2.  Joe Hill’s Heart-Shaped Box , speaking of old heavy metal artists.  I read it in honor of Tanglethis and her post about ghost stories.  It’s good.  I liked it.  But… Well, okay, first, what I liked is Jude Coyne, the main character.  He was really interesting.  And I liked the ghost.

But, it moves really quick.  Like on Monday he’s haunted and by Monday next he’s saved himself and the girl.  It didn’t feel like there was that lingering sense of unease building up that there maybe should have been.

And it was good, but it was hard to tell if that’s the best Hill can do or if this is just him getting his footing.

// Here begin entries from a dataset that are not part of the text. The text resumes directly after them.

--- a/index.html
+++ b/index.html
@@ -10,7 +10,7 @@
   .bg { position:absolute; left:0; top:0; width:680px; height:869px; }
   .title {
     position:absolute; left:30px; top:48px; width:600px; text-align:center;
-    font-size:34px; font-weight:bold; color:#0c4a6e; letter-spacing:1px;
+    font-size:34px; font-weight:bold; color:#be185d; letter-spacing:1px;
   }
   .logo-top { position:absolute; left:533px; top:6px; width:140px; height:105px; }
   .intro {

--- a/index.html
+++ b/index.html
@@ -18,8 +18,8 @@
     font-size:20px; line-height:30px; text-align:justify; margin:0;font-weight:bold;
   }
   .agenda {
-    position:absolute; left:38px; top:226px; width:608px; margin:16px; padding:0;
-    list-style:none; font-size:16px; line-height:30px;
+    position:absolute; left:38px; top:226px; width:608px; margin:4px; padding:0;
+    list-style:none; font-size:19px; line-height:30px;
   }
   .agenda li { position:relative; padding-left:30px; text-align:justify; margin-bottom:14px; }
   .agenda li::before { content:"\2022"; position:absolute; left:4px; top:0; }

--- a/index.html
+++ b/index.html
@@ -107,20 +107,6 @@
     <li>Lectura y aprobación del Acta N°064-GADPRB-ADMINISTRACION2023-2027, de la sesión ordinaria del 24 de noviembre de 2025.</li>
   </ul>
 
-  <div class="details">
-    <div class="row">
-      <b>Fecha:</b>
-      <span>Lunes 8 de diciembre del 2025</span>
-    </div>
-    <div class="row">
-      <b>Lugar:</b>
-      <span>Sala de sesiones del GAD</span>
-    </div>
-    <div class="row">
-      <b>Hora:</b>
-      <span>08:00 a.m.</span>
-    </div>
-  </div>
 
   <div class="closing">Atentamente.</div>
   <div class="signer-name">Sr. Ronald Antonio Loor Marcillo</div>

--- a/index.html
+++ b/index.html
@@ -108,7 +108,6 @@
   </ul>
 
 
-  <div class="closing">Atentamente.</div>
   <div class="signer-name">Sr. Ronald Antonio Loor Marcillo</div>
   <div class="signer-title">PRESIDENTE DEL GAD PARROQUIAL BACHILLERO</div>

But here’s the main problem I have with the book.  I don’t think Hill believes in ghosts.  I am not even sure he believes in the possibility of ghosts.  But he’s writing a ghost story.  And I, as the reader, never felt like the main ghost was real.  (Though, in all fairness, I did believe in the little girl ghost.)  In fact, I got about 3/4 of the way through it and had to shut the book for a second because I was all “There is nothing after death.  We’re all going to die alone and then smear across the edge of time into nothing.  We will all be lost.  I don’t want to die but some day I’m going to have to do it and my whole life will have been a waste because I don’t carry on and I haven’t left anyone after me to carry on.  I will be lost.” and that was scarier, ten times scarier, than the book.

But I liked it, too.  So, there you go.  I think having a ghost story about an old heavy metal artist who collects macabre things and actually one day buys a ghost is a cool premise.

Cooler, at this point, than Metallica, anyway.

I Know This is Off-Topic, But…

I just saw an ad that posed this question (I’m changing it around to take out the weird racist overtones, because, in the original, I got distracted by the fact that, if there are five people with the “first” name Lee and they’re from China, that Lee is probably their patronymic and not some kooky thing those weird Chinese people might do.): Brent’s parents had five children whose name all start with “B.”  Bernie, Blain, Barb, and Bruce are four of them.  What’s the fifth child’s name?

Isn’t that stupid?

I mean, I know this is supposed to be a riddle on-par with “Thirty white horses upon a red hill.  Chomping and stomping and then they stand still.” but if someone asked me that question, I think I’d pause not because I didn’t know but because I’d think he was a jackass who thought he was more clever than he actually was.

Does that even count as a riddle?

I don’t know.  It just pissed me off.